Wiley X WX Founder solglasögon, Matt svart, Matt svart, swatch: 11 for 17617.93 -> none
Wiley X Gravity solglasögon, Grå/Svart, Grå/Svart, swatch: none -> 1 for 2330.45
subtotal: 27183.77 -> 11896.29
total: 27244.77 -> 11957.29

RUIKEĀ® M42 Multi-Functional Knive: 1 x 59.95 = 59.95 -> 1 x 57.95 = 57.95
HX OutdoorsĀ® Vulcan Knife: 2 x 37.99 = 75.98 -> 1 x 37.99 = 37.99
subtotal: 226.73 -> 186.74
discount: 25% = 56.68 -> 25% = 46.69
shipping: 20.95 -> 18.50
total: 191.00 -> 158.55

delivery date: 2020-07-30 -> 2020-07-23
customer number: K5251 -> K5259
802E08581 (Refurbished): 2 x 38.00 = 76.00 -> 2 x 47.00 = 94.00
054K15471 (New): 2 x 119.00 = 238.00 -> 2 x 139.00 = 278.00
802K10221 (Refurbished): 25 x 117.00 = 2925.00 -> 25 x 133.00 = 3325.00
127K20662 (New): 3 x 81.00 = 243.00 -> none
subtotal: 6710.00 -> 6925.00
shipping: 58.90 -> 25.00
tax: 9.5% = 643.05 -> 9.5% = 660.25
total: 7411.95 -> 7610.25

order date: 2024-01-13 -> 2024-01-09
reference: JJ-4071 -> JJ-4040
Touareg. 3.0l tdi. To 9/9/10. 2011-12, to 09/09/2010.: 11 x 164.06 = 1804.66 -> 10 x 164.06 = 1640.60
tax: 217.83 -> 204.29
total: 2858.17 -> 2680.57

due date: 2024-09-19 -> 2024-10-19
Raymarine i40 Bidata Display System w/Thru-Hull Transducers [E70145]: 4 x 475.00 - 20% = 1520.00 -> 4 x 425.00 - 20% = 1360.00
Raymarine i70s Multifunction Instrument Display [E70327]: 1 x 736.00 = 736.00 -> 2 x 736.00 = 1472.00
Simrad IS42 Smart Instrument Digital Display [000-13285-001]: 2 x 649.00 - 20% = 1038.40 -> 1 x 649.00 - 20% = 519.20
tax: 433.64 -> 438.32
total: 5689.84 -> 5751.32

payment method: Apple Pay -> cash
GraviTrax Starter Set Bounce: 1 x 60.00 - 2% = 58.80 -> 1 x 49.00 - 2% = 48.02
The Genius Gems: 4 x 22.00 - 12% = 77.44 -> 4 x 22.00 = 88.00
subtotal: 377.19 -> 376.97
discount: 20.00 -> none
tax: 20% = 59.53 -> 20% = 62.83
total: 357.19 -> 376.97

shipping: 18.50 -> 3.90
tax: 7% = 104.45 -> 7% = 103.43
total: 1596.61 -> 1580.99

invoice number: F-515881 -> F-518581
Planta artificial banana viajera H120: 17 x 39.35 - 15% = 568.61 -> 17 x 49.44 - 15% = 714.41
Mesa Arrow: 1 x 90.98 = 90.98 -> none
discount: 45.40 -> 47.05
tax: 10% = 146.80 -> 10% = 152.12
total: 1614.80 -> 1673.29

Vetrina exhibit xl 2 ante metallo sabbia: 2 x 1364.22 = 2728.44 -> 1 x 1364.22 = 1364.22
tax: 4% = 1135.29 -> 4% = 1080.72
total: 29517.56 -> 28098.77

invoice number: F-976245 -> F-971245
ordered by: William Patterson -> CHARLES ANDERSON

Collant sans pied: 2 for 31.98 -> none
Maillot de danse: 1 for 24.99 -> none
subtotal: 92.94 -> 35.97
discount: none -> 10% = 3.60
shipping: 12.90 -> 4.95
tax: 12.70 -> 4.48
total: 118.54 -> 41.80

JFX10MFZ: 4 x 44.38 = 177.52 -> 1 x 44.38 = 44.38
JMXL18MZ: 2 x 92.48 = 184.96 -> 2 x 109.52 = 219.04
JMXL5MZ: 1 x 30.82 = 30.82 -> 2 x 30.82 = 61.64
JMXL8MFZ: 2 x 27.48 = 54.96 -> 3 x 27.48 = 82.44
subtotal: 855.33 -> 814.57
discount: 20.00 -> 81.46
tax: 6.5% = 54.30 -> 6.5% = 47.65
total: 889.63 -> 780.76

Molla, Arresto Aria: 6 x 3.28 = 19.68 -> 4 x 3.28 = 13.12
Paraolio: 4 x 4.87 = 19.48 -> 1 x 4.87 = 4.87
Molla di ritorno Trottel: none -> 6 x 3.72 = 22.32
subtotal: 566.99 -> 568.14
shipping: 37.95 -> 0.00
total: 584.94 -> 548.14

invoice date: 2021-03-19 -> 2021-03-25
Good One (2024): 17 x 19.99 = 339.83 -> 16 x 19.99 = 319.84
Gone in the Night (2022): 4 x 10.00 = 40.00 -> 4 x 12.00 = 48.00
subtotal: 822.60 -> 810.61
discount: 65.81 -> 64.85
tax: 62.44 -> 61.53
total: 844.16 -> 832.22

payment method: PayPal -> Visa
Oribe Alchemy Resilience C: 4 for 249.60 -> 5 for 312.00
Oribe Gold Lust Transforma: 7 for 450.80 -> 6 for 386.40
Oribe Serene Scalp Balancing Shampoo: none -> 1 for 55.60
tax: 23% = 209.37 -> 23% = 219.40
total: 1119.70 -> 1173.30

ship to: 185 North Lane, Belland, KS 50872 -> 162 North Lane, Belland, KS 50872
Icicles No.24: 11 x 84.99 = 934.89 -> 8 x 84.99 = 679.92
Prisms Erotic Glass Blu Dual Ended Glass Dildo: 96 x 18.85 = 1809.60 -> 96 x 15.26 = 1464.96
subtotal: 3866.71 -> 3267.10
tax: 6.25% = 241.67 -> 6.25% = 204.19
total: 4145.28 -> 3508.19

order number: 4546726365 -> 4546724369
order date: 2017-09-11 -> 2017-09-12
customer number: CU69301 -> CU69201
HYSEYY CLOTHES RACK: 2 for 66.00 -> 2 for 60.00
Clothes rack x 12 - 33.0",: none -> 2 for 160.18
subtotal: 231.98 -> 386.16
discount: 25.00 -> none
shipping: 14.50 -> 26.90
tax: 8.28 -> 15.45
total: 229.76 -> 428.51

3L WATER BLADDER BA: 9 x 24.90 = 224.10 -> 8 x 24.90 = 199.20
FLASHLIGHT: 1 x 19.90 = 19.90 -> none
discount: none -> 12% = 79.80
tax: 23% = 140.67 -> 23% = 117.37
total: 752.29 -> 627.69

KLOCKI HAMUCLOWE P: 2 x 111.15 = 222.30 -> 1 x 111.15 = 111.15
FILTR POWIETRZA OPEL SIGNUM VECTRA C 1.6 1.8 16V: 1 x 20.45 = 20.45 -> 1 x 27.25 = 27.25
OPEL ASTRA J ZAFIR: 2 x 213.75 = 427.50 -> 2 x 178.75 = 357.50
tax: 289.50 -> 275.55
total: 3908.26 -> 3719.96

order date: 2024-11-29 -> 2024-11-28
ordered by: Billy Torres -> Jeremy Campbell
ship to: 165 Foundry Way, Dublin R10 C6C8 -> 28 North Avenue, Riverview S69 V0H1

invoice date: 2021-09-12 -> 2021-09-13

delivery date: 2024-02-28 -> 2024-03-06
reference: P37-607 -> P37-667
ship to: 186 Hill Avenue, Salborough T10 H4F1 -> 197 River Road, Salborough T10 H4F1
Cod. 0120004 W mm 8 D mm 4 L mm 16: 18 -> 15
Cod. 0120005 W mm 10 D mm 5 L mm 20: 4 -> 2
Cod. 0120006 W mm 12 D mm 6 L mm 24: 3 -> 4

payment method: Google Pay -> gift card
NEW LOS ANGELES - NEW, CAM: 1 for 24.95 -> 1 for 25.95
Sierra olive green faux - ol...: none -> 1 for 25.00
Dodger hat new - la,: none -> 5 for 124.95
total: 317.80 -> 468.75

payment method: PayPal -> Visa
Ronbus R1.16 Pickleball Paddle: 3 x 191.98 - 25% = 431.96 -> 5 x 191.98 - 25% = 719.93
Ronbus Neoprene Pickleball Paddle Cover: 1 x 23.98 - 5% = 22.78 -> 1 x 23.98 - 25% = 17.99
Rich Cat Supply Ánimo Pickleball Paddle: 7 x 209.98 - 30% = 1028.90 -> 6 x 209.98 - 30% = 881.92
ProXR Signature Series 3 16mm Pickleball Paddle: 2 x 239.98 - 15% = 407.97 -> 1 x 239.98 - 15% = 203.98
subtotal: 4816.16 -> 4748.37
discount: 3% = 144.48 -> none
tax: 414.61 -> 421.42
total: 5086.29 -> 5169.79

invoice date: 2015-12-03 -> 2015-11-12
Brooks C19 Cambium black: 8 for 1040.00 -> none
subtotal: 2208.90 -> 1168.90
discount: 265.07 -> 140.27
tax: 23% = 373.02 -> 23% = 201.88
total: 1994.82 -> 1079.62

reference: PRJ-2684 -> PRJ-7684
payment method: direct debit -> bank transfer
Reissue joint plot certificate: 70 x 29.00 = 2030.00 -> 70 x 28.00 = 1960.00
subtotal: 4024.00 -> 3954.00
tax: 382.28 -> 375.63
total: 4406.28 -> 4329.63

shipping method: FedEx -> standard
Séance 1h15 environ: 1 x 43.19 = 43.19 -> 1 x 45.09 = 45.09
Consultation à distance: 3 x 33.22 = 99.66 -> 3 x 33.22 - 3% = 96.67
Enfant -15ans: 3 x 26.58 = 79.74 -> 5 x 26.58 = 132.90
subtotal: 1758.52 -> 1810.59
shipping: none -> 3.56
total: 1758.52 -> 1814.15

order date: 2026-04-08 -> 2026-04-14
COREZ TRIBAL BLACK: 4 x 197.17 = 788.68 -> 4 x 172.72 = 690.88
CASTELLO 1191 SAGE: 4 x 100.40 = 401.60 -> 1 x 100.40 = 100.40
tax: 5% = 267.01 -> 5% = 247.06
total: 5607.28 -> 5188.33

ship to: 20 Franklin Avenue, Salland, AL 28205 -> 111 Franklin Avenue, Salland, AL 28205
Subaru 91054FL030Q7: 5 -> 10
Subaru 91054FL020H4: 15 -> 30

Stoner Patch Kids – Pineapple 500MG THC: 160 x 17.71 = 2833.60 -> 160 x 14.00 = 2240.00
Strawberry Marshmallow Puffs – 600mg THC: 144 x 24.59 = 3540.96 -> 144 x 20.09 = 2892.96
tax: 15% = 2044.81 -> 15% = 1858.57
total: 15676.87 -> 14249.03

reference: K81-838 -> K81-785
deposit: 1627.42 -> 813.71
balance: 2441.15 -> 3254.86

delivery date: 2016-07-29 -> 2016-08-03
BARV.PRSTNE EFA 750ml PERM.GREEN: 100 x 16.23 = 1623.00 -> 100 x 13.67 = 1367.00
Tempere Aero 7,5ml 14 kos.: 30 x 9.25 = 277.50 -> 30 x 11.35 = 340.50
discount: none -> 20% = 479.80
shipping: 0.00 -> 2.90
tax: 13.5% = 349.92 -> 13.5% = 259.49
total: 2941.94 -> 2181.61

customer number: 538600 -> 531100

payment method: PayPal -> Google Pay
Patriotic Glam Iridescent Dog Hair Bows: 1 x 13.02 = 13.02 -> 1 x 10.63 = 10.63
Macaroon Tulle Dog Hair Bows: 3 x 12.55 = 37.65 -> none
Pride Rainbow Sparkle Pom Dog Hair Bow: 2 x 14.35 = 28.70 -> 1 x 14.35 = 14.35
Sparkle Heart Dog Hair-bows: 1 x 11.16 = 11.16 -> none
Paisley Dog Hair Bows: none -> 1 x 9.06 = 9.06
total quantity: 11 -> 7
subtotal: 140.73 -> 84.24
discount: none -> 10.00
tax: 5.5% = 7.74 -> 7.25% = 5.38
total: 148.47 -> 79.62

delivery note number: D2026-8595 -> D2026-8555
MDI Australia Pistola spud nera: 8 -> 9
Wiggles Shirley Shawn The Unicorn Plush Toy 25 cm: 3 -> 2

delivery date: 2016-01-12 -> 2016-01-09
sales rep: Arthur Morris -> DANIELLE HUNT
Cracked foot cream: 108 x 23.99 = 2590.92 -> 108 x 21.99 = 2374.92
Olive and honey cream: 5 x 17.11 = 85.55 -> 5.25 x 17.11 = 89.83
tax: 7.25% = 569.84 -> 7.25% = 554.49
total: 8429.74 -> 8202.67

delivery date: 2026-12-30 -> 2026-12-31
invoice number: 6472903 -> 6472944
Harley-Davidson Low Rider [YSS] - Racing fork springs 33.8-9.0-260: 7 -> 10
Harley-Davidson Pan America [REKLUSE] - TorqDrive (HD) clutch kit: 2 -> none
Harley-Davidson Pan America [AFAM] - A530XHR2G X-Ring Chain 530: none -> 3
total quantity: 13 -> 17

• Task directions: Would you please copy, word for word, everything above from the line containing "subtotal: 855.33 -> 814.57" down to the line containing "FLASHLIGHT: 1 x 19.90 = 19.90 -> none", those two lines included?

• Answer to the exercise:
subtotal: 855.33 -> 814.57
discount: 20.00 -> 81.46
tax: 6.5% = 54.30 -> 6.5% = 47.65
total: 889.63 -> 780.76

Molla, Arresto Aria: 6 x 3.28 = 19.68 -> 4 x 3.28 = 13.12
Paraolio: 4 x 4.87 = 19.48 -> 1 x 4.87 = 4.87
Molla di ritorno Trottel: none -> 6 x 3.72 = 22.32
subtotal: 566.99 -> 568.14
shipping: 37.95 -> 0.00
total: 584.94 -> 548.14

invoice date: 2021-03-19 -> 2021-03-25
Good One (2024): 17 x 19.99 = 339.83 -> 16 x 19.99 = 319.84
Gone in the Night (2022): 4 x 10.00 = 40.00 -> 4 x 12.00 = 48.00
subtotal: 822.60 -> 810.61
discount: 65.81 -> 64.85
tax: 62.44 -> 61.53
total: 844.16 -> 832.22

payment method: PayPal -> Visa
Oribe Alchemy Resilience C: 4 for 249.60 -> 5 for 312.00
Oribe Gold Lust Transforma: 7 for 450.80 -> 6 for 386.40
Oribe Serene Scalp Balancing Shampoo: none -> 1 for 55.60
tax: 23% = 209.37 -> 23% = 219.40
total: 1119.70 -> 1173.30

ship to: 185 North Lane, Belland, KS 50872 -> 162 North Lane, Belland, KS 50872
Icicles No.24: 11 x 84.99 = 934.89 -> 8 x 84.99 = 679.92
Prisms Erotic Glass Blu Dual Ended Glass Dildo: 96 x 18.85 = 1809.60 -> 96 x 15.26 = 1464.96
subtotal: 3866.71 -> 3267.10
tax: 6.25% = 241.67 -> 6.25% = 204.19
total: 4145.28 -> 3508.19

order number: 4546726365 -> 4546724369
order date: 2017-09-11 -> 2017-09-12
customer number: CU69301 -> CU69201
HYSEYY CLOTHES RACK: 2 for 66.00 -> 2 for 60.00
Clothes rack x 12 - 33.0",: none -> 2 for 160.18
subtotal: 231.98 -> 386.16
discount: 25.00 -> none
shipping: 14.50 -> 26.90
tax: 8.28 -> 15.45
total: 229.76 -> 428.51

3L WATER BLADDER BA: 9 x 24.90 = 224.10 -> 8 x 24.90 = 199.20
FLASHLIGHT: 1 x 19.90 = 19.90 -> none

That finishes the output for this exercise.